CONVERTCP / Wiki / Home

Steffen - 2018-04-22

Replacing file content with the converted text

UPDATE: Version 8.2 supports overwriting of the original file. Pass a minus sign along with option /o.

Original text:
I already wrote some examples in the "readme.txt" about how to convert a single file. You may ask why CONVERTCP doesn't support overwriting of a file with the converted content. The reason is that the tool doesn't read the entire content of the file at once. Especially for large files it's more memory-efficient to read only chunk-wise in order to avoid running out of RAM space. This also makes that CONVERTCP shows a pretty high performance because as long as a chunk of text is read and converted, the former chunk can be written to the new file at the same time. You can imagine that writing to and reading from the same file and at the same time would corrupt the file. Also what if the conversion fails for whatever reason? You may lose your data. Good practice is to write to a temporary file and only overwrite the file if the conversion succeeded.
Example for a BAT or CMD script:

convertcp 1 65001 /b /i "test.txt" /o "test.txt.temp~" if not errorlevel 1 move /y "test.txt.temp~" "test.txt"

Don't worry about the MOVE command. There is no physical moving of data performed as long as the file is moved on the same logical drive. Only the file addressing will be updated.

Last edit: Steffen 2021-07-25
If you would like to refer to this comment somewhere else in this project, copy and paste the following link:

Steffen - 2018-04-22

Convert all files of a certain directory

Not the built-in options make CONVERTCP flexible to use. It's rather the command-line interface. You don't need to drag every single file to a window, you also don't need to browse files or folders in a dialog window. Just use the possibilities that the Windows command line already provide.
Say, you want to convert all .txt files in the current directory from your default OEM code page to UTF-8 (similar to the example above) then you can just use a FOR loop in a Batch script.

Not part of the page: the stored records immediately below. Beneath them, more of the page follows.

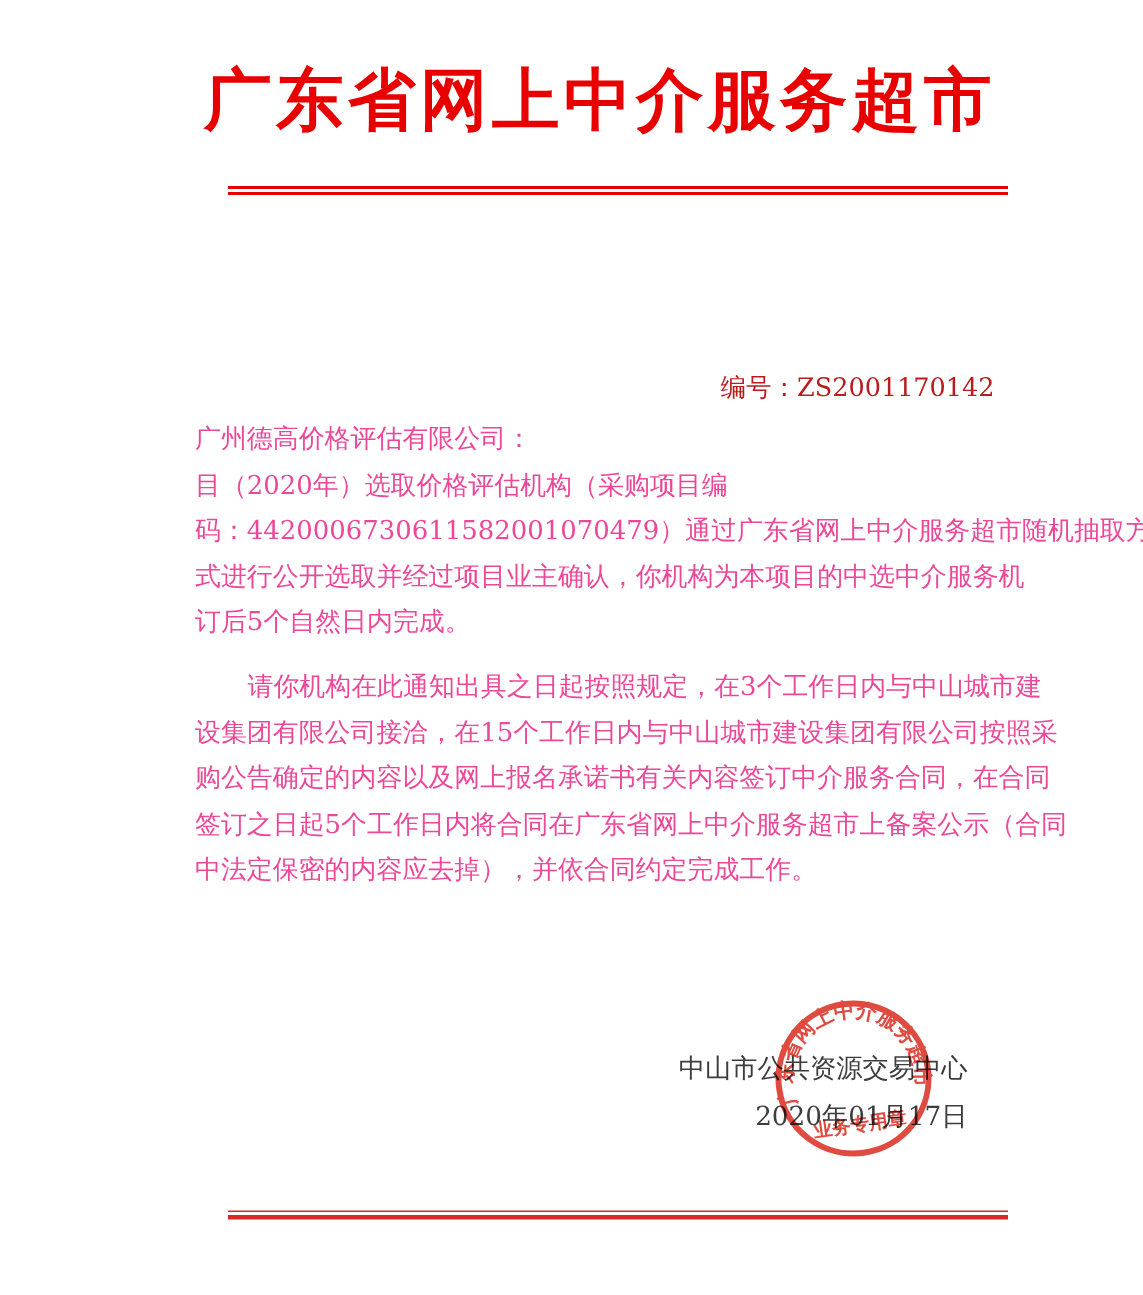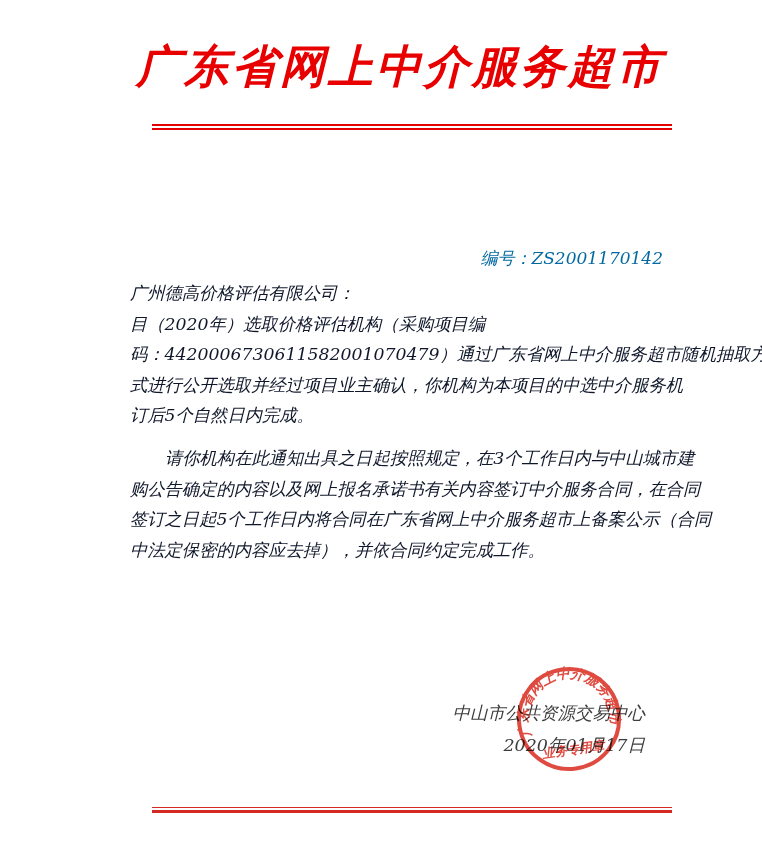--- a/index.html
+++ b/index.html
@@ -13,7 +13,6 @@
     height:863px;
     background:#ffffff;
     overflow:hidden;
-    font-style:italic;
   }
   
   .doc-title{

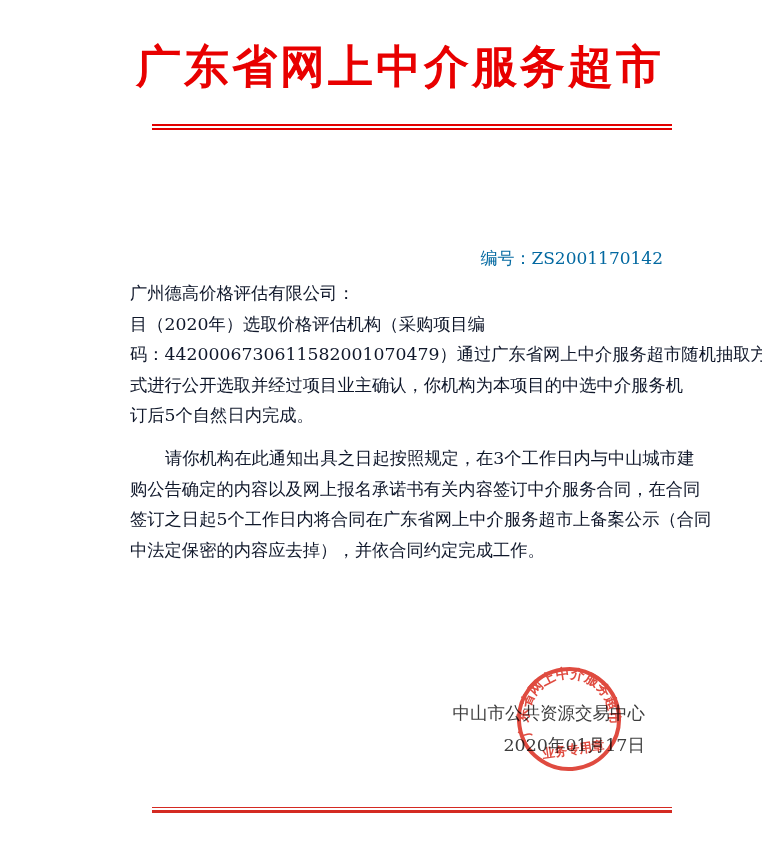--- a/index.html
+++ b/index.html
@@ -49,7 +49,7 @@
     position:absolute;
     top:247px; right:99px;
     font-size:17px;
-    color:#0369a1;
+    color:#b91c1c;
     white-space:nowrap;
   }
   

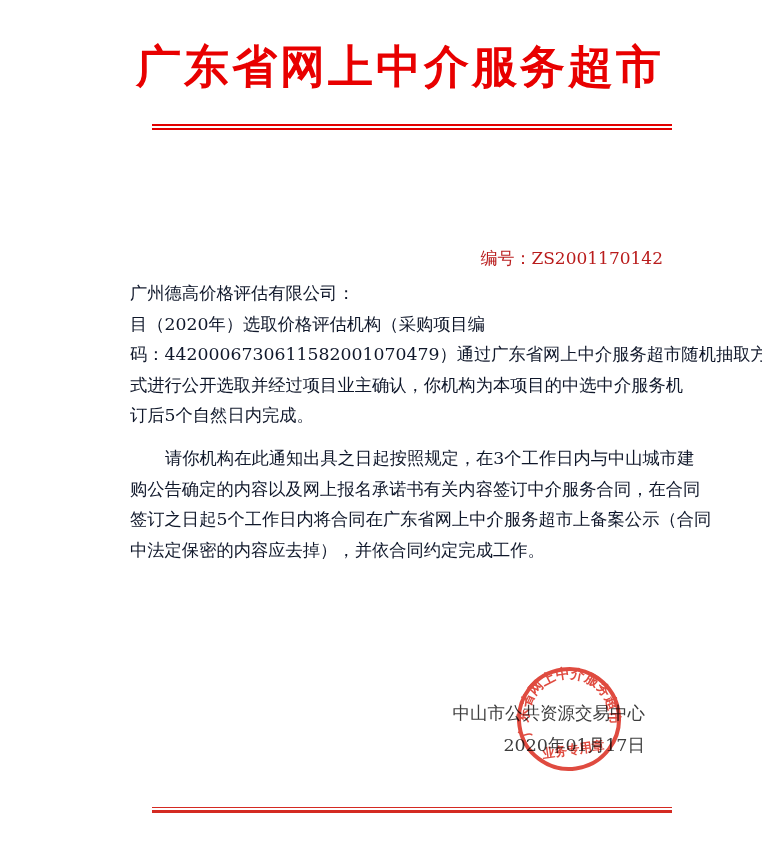--- a/index.html
+++ b/index.html
@@ -57,7 +57,7 @@
     position:absolute;
     left:130px; top:278px; width:560px;
     font-size:17.3px;
-    color:#0f172a;
+    color:#ec4899;
     line-height:30.6px;
   }
   .body-line{white-space:nowrap;}

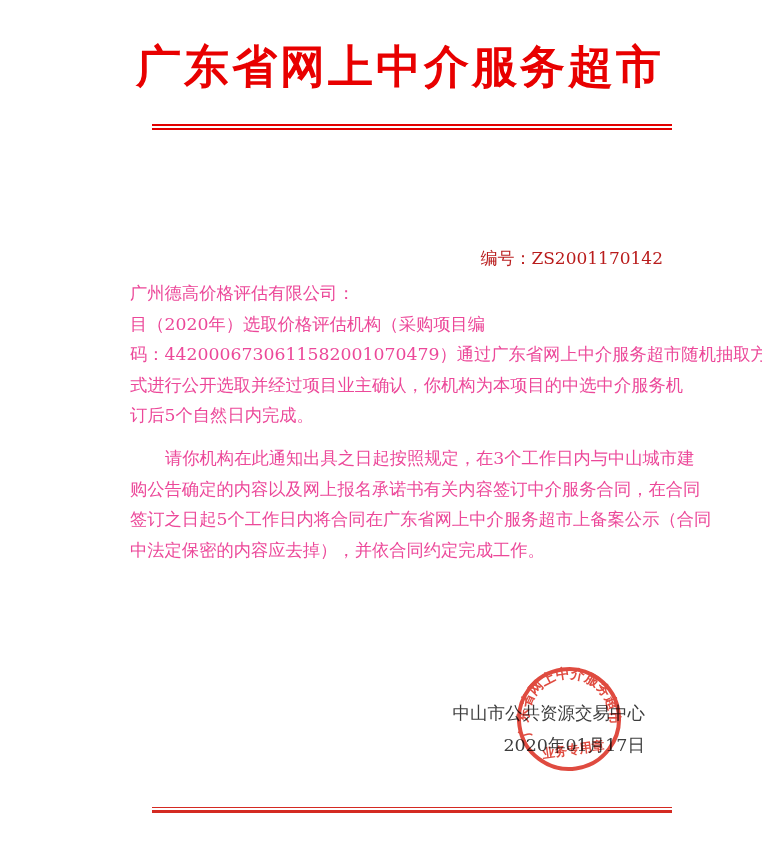--- a/index.html
+++ b/index.html
@@ -122,6 +122,7 @@
     <div class="body-line">式进行公开选取并经过项目业主确认，你机构为本项目的中选中介服务机</div>
     <div class="body-line">订后5个自然日内完成。</div>
     <div class="body-line indent para-gap">请你机构在此通知出具之日起按照规定，在3个工作日内与中山城市建</div>
+    <div class="body-line">设集团有限公司接洽，在15个工作日内与中山城市建设集团有限公司按照采</div>
     <div class="body-line">购公告确定的内容以及网上报名承诺书有关内容签订中介服务合同，在合同</div>
     <div class="body-line">签订之日起5个工作日内将合同在广东省网上中介服务超市上备案公示（合同</div>
     <div class="body-line">中法定保密的内容应去掉），并依合同约定完成工作。</div>

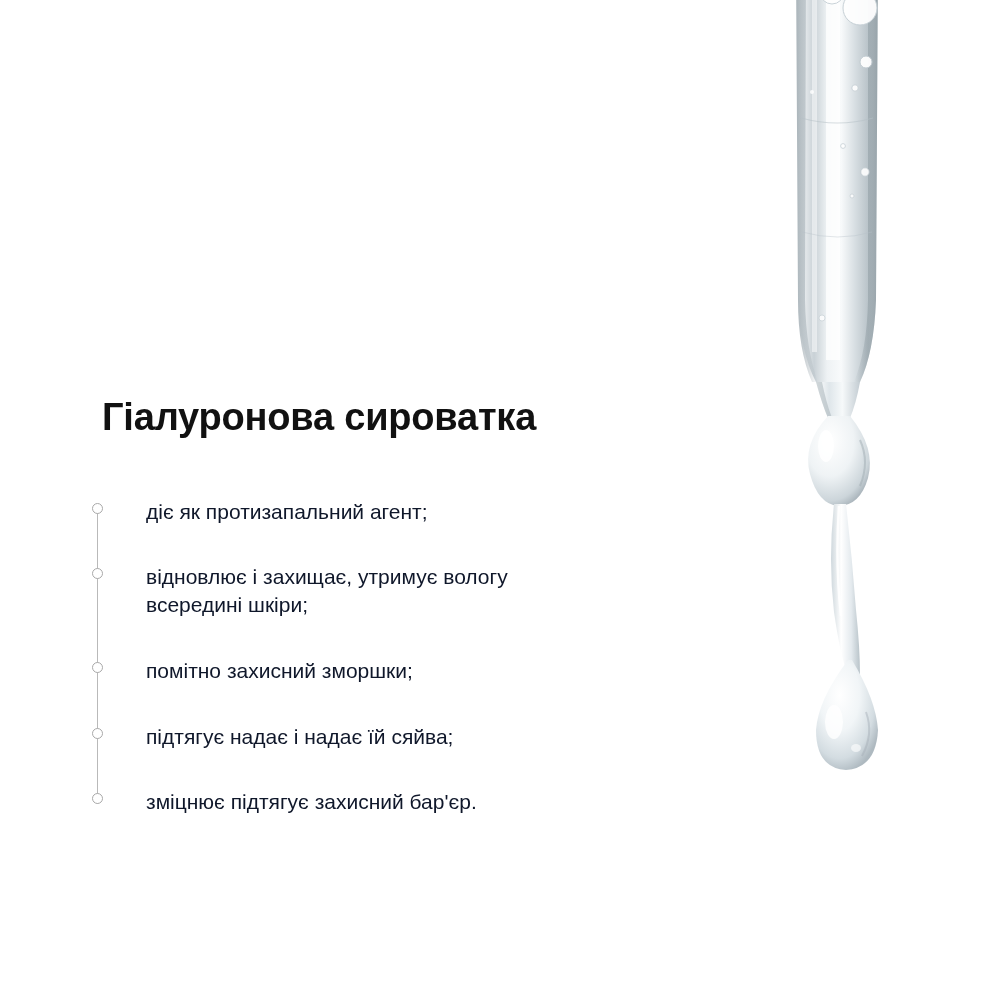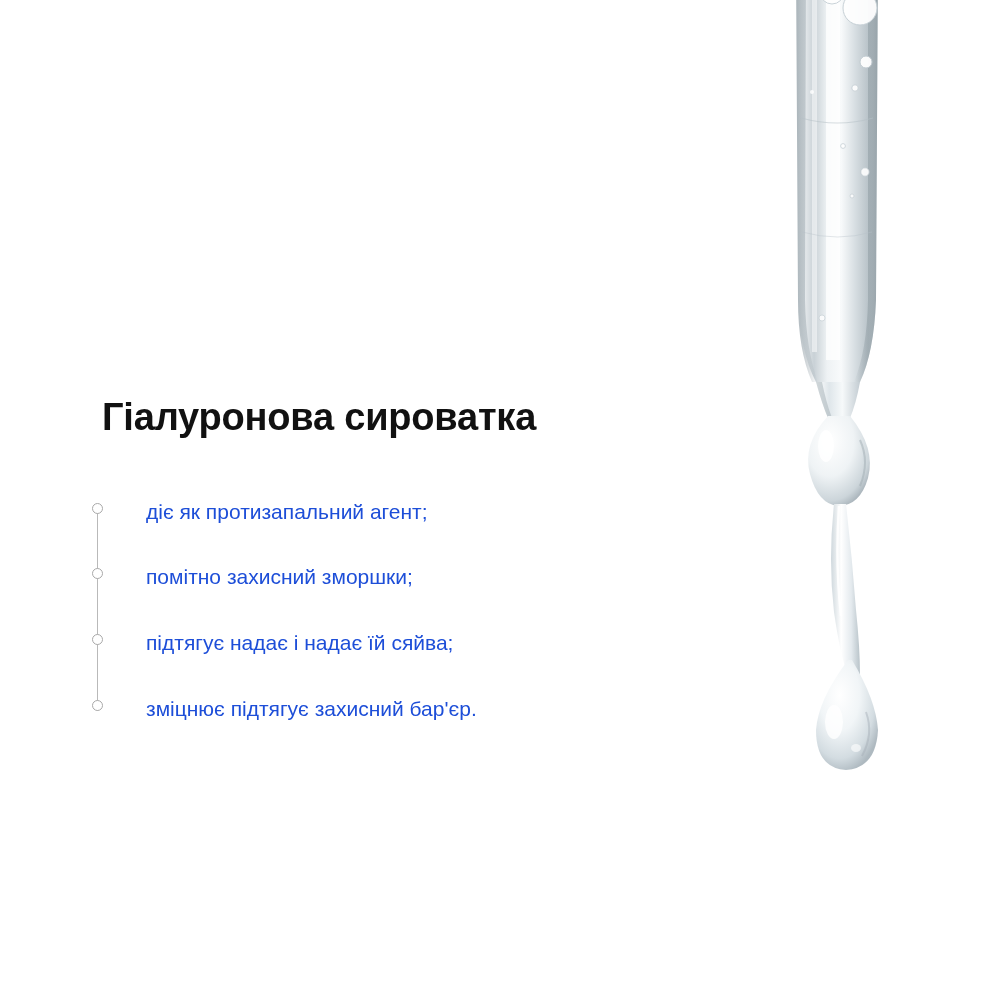--- a/index.html
+++ b/index.html
@@ -72,7 +72,7 @@
     margin-bottom: 38px;
     font-size: 21px;
     line-height: 1.32;
-    color: #1d4ed8;
+    color: #0f172a;
   }
   .list-item:last-child { margin-bottom: 0; }
 

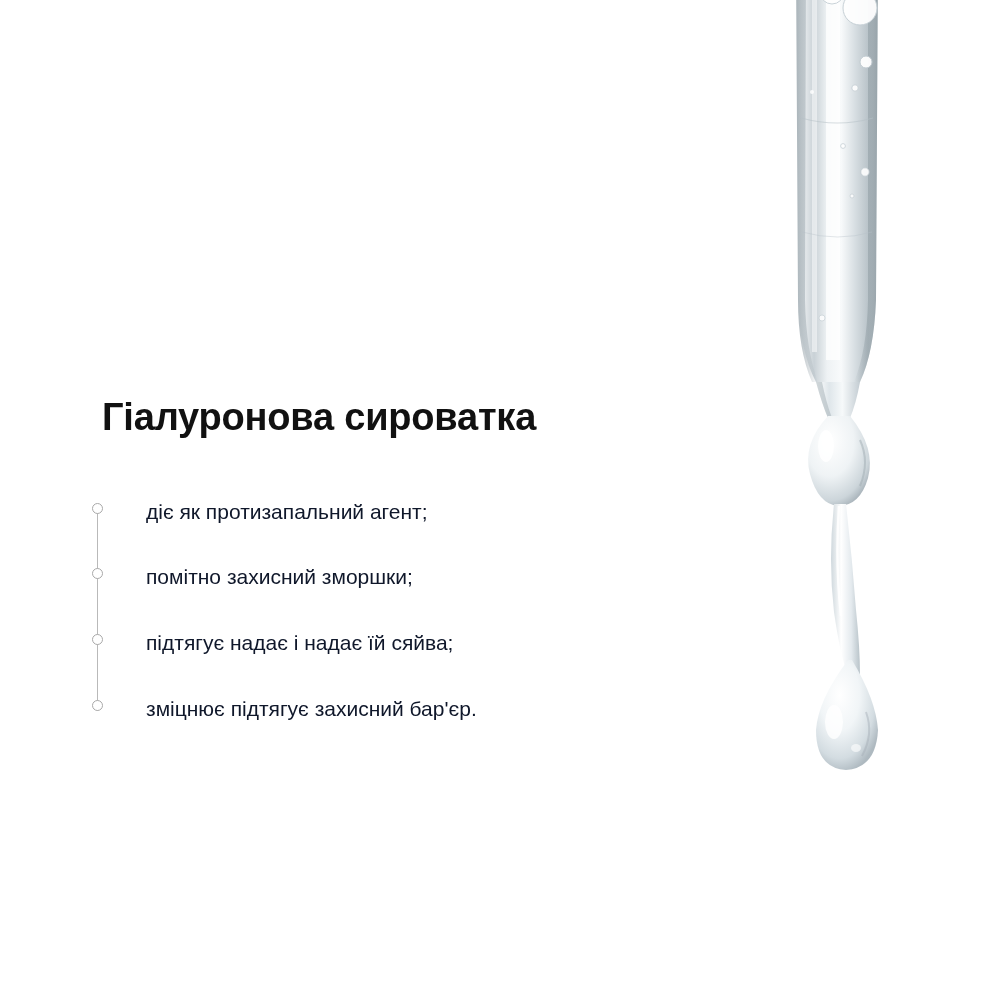--- a/index.html
+++ b/index.html
@@ -188,6 +188,11 @@
       </li>
       <li class="list-item">
         <span class="bullet"></span>
+        <span class="item-text">відновлює і захищає, утримує вологу
+всередині шкіри;</span>
+      </li>
+      <li class="list-item">
+        <span class="bullet"></span>
         <span class="item-text">помітно захисний зморшки;</span>
       </li>
       <li class="list-item">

for %%i in ("*.txt") do (convertcp 1 65001 /b /i "%%~i" /o "%%~i.~tmp" && move /y "%%~i.~tmp" "%%~i")

Last edit: Steffen 2018-04-22
If you would like to refer to this comment somewhere else in this project, copy and paste the following link:

Steffen - 2018-04-22

CONVERTCP and non-ASCII file names

The source code of a Batch script has to be ASCII, or at least encoded in the default OEM code page or the code page you have set using CHCP. However you'll get trouble to write file names that contain characters that are not supported. This is a limitation of the command interpreter. It's not a limitation of CONVERTCP as you may have observed while running my latest example above. So working with a wildcard character (like the asterisk) in a loop is already a good workaround.
But what if you only want to convert one single file with a file name that you can't write in a command line? There are parameter variables available in a batch script. E.g. the first parameter passed to the script can be found in %1. Exactly as the FOR variables in the other script parameter variables support Unicode, too. Just write your CONVERTCP command line using parameter %1 like that:

@convertcp 1 65001 /b /i "%~1" /o "%~1.~tmp" && move /y "%~1.~tmp" "%~1"

Now you can drag and drop your text file onto the Batch script file even if it has such a weird name as "𤽜€ЭÈ음.txt".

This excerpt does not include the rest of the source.